The entries that follow should be repeated exactly, with no pictures kept.
***** SOURCE INFORMATION
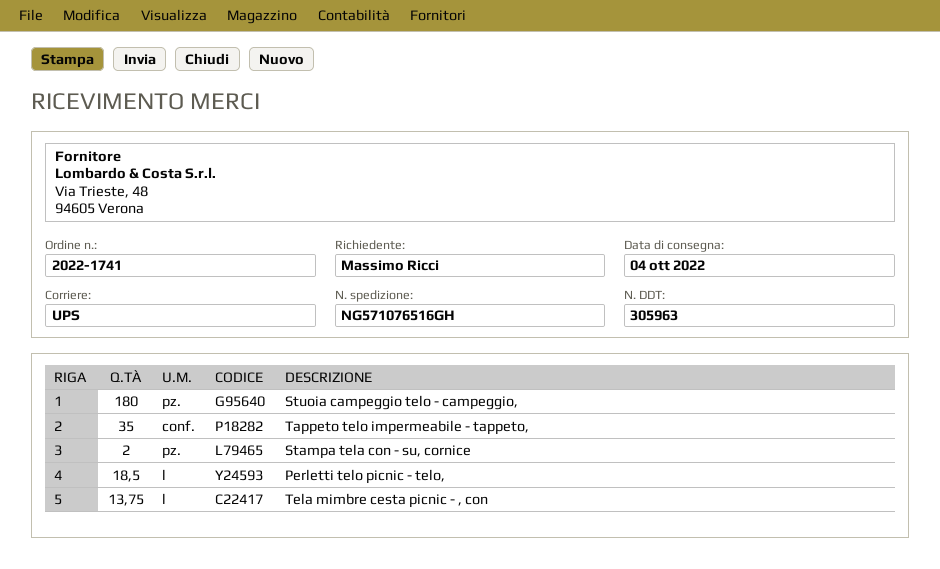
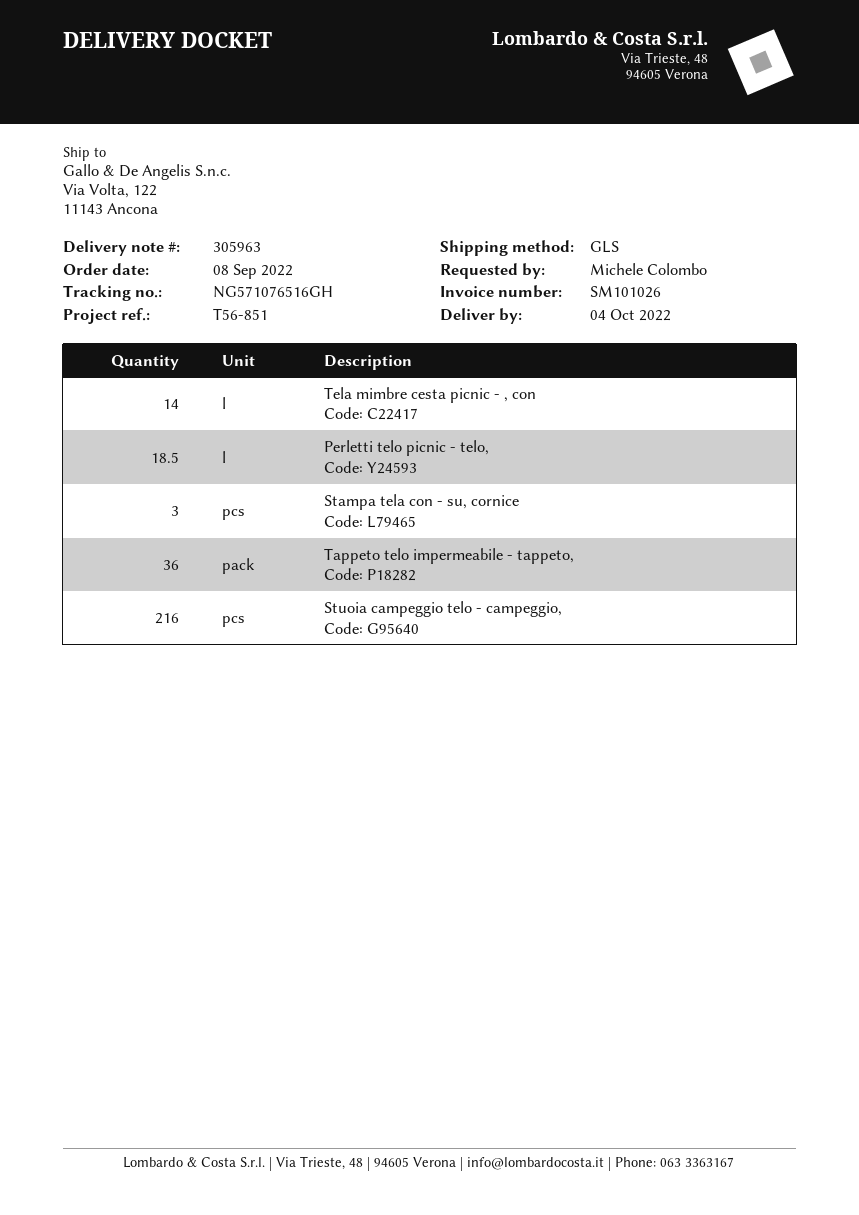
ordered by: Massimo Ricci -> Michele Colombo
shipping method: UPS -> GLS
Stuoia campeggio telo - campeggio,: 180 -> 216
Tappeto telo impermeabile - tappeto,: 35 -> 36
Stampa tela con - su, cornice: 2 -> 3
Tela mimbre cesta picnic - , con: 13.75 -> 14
**********
ANSWER:
ordered by: Massimo Ricci -> Michele Colombo
shipping method: UPS -> GLS
Stuoia campeggio telo - campeggio,: 180 -> 216
Tappeto telo impermeabile - tappeto,: 35 -> 36
Stampa tela con - su, cornice: 2 -> 3
Tela mimbre cesta picnic - , con: 13.75 -> 14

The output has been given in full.